Kentucky's Transit Authority of River City (TARC) plans to further green its bus fleet using federal stimulus funding. TARC, which serves the greater Louisville community, expects to receive $17.6 million and will use $5.37 million on 10 hybrid buses, according to the agency's Executive Director Barry Barker.
The agency's fleet is comprised of 260 buses, nine of which are electric-diesel hybrids. Three more hybrids will be added in May or June, and the stimulus-provided 10 will hopefully arrive by spring 2010. For each hybrid bus added to the fleet, one traditional bus is taken off the streets. Gillig Corp. of Hayward, Calif., makes TARC's hybrids.
"Any chance we can get to buy buses, we're going to jump on," Barker said. "We've in fact got a backlog of old buses that we'd like to get rid of. Of course, when you replace them with hybrids, the uptake in fuel economy and air quality reduced emissions is significant."
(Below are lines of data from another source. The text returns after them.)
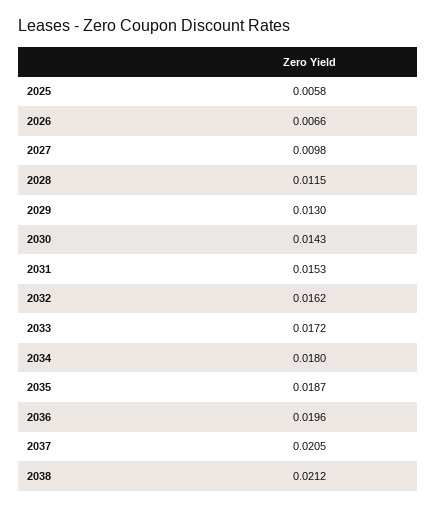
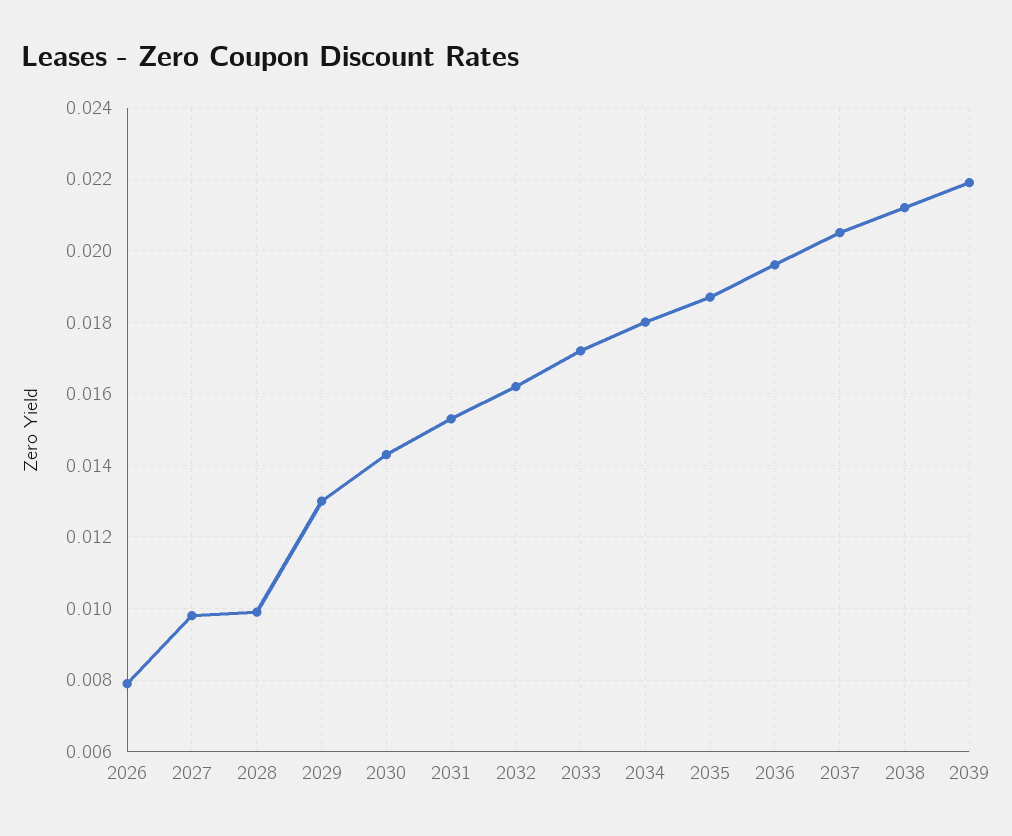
2025: 0.0058 -> none
2026: 0.0066 -> 0.008
2028: 0.0115 -> 0.01
2039: none -> 0.022

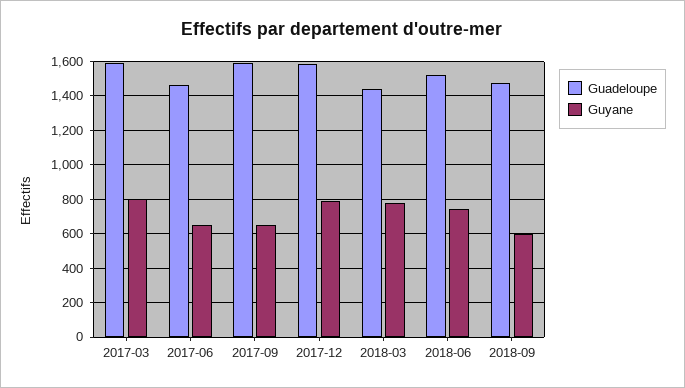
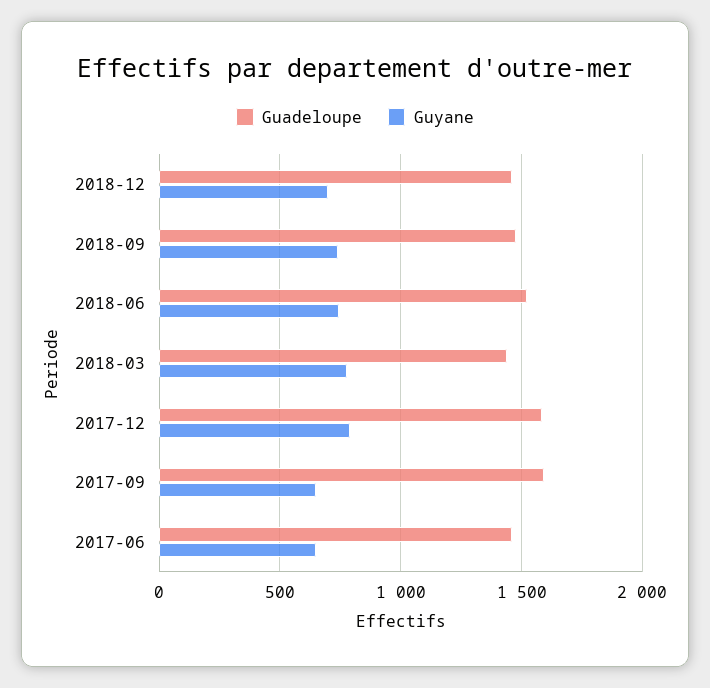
Guadeloupe, 2017-03: 1600 -> none
Guyane, 2017-03: 800 -> none
Guyane, 2018-09: 600 -> 750
Guadeloupe, 2018-12: none -> 1450
Guyane, 2018-12: none -> 700

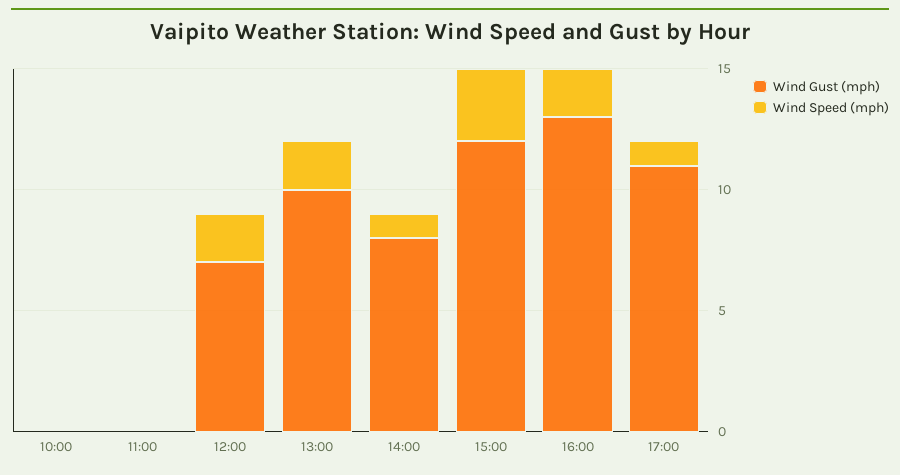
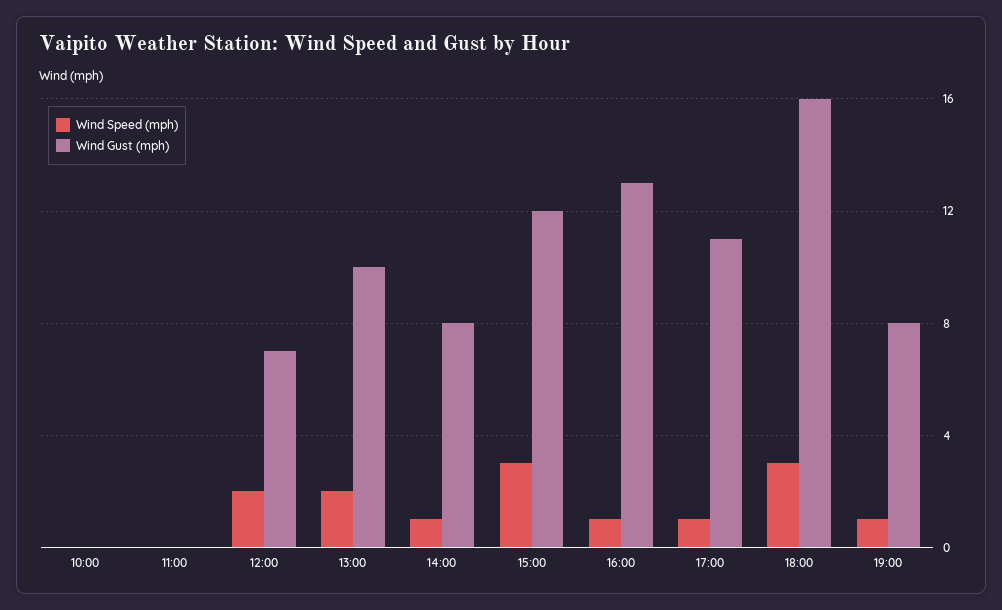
Wind Speed (mph), 16:00: 2 -> 1
Wind Speed (mph), 18:00: none -> 3
Wind Gust (mph), 18:00: none -> 16
Wind Speed (mph), 19:00: none -> 1
Wind Gust (mph), 19:00: none -> 8

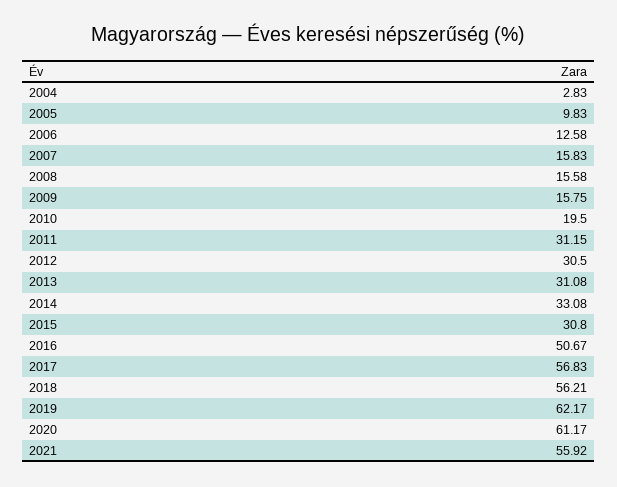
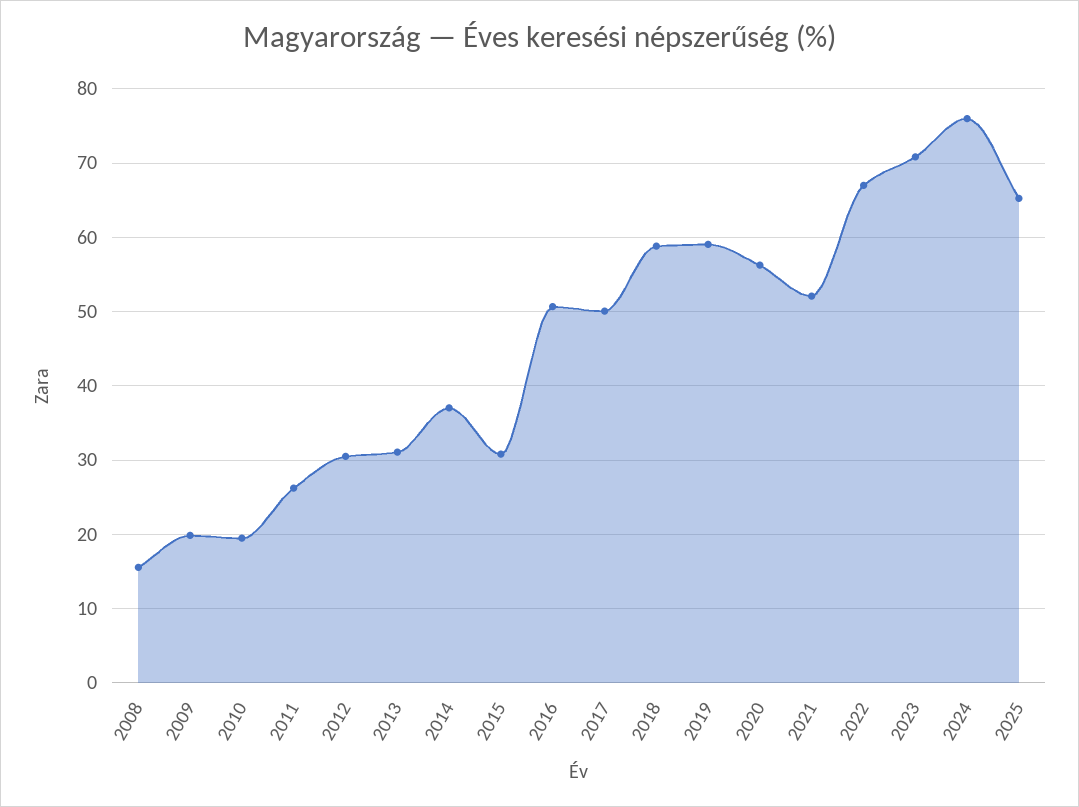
2004: 2.83 -> none
2005: 9.83 -> none
2006: 12.58 -> none
2007: 15.83 -> none
2009: 15.75 -> 20
2011: 31.15 -> 26
2014: 33.08 -> 37
2017: 56.83 -> 50
2018: 56.21 -> 59
2019: 62.17 -> 59
2020: 61.17 -> 56
2021: 55.92 -> 52
2022: none -> 67
2023: none -> 71
2024: none -> 76
2025: none -> 65

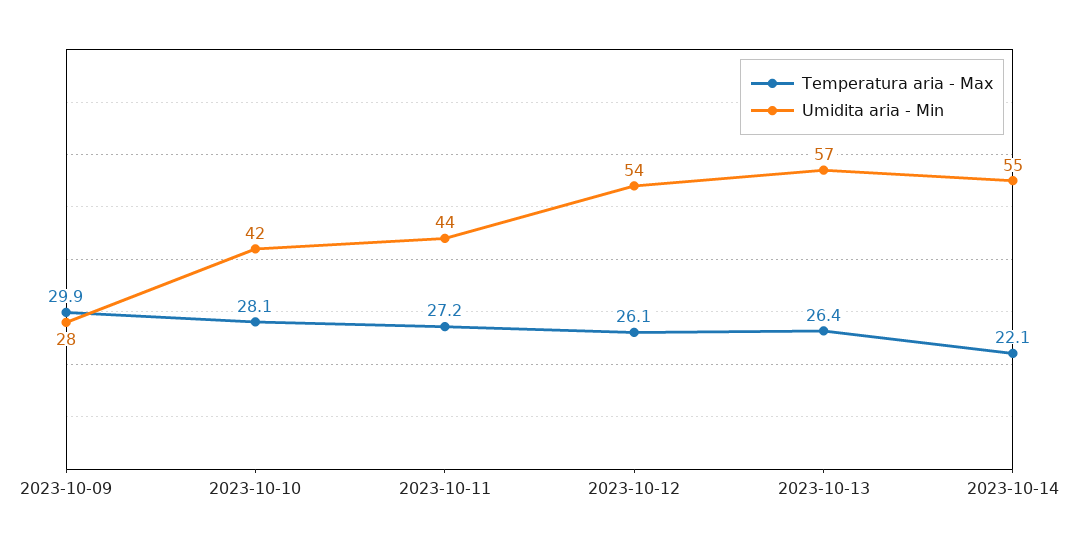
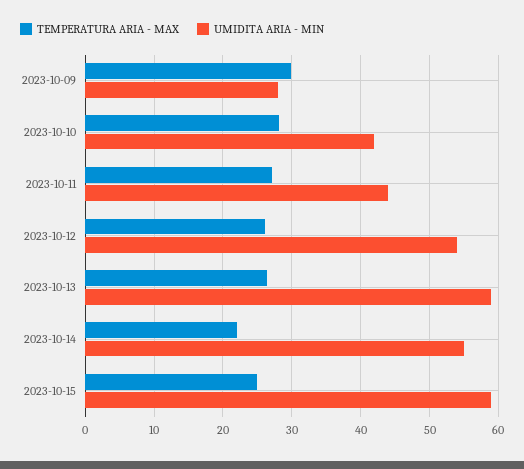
Umidita aria - Min, 2023-10-13: 57 -> 59
Temperatura aria - Max, 2023-10-15: none -> 25
Umidita aria - Min, 2023-10-15: none -> 59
Barker said purchasing the 10 hybrid buses will create 70 jobs, according to a formula that was developed and from discussions with engine and seat manufacturers among others. Gillig has already hired 30 people to prepare for its upcoming work on the buses, he said.
Each bus costs about $537,000 -- that's approximately $200,000 more than its clean-diesel counterpart. Barker said each hybrid bus uses about 3,000 gallons of gas less annually than the old buses. Depending on gas prices in Louisville, TARC can save up to $12,000 per bus each year.